--- START ---

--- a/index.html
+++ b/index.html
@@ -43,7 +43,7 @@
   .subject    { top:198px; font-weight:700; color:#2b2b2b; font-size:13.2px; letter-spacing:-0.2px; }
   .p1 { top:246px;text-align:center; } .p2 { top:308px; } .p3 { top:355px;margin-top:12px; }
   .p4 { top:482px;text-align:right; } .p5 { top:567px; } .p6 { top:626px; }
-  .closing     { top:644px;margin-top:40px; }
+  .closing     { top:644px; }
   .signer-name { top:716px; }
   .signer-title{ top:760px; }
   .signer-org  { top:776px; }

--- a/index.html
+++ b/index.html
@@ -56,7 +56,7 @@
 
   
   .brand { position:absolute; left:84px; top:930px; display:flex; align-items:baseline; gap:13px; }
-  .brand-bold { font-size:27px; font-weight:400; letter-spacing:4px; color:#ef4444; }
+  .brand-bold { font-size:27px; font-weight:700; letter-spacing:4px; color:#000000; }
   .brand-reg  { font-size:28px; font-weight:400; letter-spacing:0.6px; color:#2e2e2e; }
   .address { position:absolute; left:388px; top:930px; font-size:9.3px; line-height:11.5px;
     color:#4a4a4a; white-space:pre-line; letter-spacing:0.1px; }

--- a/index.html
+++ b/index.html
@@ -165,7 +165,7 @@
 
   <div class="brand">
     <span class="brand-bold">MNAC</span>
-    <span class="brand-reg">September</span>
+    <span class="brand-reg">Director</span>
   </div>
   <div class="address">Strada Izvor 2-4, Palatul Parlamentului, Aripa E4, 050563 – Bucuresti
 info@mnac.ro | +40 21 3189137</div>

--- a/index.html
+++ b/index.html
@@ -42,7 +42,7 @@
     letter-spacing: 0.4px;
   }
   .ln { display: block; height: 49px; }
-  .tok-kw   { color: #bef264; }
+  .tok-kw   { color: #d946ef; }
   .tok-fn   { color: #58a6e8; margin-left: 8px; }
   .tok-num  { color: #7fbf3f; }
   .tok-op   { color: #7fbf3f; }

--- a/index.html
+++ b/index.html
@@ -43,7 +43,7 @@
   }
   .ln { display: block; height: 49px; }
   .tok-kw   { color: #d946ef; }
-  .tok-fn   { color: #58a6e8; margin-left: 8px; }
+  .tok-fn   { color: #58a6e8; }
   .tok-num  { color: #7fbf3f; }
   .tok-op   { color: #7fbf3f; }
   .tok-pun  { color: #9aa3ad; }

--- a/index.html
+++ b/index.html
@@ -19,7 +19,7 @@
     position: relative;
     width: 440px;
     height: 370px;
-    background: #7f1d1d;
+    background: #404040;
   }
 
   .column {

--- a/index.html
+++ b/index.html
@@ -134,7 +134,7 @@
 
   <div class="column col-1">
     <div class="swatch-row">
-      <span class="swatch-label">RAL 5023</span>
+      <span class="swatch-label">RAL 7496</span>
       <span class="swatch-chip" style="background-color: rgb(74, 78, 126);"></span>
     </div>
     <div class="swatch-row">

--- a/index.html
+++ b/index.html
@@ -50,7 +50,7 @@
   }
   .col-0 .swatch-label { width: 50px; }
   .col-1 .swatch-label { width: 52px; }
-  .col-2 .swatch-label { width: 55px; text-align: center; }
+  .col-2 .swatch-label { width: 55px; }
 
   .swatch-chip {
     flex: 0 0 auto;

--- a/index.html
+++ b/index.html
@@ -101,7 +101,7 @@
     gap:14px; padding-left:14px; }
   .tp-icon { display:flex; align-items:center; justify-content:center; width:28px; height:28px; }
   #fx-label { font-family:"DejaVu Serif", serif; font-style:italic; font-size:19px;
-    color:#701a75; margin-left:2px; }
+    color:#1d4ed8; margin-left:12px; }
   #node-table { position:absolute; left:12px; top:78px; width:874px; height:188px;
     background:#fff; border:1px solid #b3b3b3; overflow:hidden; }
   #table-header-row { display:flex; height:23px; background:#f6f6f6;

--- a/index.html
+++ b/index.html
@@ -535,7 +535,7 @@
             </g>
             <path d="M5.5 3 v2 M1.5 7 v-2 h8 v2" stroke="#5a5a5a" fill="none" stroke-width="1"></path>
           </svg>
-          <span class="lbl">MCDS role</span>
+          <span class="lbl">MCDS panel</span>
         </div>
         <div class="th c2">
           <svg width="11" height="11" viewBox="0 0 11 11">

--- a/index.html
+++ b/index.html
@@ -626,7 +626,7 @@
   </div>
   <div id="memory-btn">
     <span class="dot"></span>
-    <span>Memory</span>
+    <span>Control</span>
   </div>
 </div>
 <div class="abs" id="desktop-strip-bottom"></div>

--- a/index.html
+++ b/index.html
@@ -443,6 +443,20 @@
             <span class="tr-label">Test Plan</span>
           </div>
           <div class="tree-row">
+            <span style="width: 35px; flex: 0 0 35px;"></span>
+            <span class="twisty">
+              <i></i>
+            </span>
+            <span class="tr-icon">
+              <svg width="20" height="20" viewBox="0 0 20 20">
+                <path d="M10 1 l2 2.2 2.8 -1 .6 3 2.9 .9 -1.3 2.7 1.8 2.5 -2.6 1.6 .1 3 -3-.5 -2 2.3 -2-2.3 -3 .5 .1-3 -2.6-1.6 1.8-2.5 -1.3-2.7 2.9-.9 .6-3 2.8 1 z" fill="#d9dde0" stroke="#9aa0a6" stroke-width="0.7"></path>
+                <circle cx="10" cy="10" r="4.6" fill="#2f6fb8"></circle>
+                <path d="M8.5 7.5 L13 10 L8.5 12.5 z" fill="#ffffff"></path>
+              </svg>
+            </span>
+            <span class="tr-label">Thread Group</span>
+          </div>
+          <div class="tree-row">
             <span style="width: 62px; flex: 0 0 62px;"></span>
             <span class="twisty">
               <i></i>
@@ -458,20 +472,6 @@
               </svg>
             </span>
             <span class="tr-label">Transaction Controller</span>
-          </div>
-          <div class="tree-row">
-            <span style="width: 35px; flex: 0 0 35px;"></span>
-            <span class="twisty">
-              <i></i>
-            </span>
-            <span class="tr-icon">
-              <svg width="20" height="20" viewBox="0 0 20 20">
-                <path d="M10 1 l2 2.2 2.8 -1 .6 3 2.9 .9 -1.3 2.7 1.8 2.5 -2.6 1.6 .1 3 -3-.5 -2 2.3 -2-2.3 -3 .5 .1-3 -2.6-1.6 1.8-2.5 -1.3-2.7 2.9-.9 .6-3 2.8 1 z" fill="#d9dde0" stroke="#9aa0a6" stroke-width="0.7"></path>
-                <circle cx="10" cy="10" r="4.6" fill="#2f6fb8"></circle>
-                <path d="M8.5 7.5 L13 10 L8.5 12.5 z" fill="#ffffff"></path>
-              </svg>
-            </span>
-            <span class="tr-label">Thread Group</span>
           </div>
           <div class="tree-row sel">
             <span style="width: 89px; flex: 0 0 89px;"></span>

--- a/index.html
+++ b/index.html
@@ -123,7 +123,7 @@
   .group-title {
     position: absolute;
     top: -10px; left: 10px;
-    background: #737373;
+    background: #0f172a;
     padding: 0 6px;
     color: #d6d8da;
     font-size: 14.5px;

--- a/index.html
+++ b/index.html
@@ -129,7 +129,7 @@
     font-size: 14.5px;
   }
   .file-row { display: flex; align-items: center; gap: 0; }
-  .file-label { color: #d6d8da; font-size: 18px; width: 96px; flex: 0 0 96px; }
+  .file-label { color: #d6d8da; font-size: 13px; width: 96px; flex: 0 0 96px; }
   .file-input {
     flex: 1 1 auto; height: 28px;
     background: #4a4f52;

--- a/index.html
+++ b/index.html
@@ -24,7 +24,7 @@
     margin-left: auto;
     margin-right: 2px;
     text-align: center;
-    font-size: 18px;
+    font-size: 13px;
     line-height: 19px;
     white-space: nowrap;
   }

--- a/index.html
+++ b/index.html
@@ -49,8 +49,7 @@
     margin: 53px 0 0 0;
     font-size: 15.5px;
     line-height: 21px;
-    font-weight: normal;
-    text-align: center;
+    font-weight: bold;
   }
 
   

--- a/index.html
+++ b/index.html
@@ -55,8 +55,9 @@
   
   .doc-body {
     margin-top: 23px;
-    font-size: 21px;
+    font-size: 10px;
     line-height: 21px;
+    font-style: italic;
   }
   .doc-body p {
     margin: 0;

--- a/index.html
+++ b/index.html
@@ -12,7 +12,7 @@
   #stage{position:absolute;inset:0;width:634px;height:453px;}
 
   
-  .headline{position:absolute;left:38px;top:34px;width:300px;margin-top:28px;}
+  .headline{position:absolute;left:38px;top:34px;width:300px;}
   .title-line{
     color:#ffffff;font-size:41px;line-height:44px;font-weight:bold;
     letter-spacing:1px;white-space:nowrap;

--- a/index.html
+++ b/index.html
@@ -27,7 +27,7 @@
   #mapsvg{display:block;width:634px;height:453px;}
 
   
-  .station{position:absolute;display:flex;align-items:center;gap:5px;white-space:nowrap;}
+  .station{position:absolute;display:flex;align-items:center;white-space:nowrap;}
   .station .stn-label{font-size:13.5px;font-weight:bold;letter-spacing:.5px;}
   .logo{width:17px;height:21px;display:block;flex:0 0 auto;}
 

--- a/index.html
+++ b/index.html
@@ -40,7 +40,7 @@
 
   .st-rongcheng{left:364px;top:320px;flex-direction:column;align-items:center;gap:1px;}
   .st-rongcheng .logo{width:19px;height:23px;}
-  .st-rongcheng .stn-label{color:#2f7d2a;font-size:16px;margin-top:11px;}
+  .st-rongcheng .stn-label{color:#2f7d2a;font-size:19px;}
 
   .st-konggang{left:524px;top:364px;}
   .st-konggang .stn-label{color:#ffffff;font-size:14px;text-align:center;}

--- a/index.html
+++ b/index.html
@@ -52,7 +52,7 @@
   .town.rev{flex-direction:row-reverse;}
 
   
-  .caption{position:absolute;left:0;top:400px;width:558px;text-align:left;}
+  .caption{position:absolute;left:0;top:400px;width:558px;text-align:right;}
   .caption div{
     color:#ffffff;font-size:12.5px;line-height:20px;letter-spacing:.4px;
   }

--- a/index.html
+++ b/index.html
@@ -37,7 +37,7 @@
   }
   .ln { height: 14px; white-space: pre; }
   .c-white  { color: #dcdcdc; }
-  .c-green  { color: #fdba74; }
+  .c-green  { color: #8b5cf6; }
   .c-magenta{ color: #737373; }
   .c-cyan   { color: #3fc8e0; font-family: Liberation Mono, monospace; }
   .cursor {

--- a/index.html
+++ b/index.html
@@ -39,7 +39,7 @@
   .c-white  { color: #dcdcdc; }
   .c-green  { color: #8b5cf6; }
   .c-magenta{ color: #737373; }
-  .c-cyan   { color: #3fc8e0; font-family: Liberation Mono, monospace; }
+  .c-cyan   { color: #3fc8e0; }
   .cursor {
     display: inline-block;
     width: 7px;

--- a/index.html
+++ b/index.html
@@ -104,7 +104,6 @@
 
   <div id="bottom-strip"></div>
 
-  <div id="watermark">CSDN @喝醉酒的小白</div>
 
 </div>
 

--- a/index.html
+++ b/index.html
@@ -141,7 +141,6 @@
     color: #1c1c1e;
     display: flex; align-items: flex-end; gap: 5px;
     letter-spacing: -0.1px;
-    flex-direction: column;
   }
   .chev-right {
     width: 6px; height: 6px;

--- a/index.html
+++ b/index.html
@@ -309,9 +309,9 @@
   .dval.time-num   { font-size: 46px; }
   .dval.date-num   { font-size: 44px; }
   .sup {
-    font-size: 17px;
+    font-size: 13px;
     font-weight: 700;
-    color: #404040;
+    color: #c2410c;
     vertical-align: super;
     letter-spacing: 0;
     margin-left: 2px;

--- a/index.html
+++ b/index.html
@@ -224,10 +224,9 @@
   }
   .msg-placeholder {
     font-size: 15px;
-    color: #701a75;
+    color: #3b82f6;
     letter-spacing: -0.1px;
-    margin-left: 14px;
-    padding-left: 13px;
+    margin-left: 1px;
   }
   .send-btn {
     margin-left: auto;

--- END ---

__Work item__
Scan the data above for the word "family" and report every line where it is found.

__Final answer__
   #fx-label { font-family:"DejaVu Serif", serif; font-style:italic; font-size:19px;
   .c-cyan   { color: #3fc8e0; font-family: Liberation Mono, monospace; }
-  .c-cyan   { color: #3fc8e0; font-family: Liberation Mono, monospace; }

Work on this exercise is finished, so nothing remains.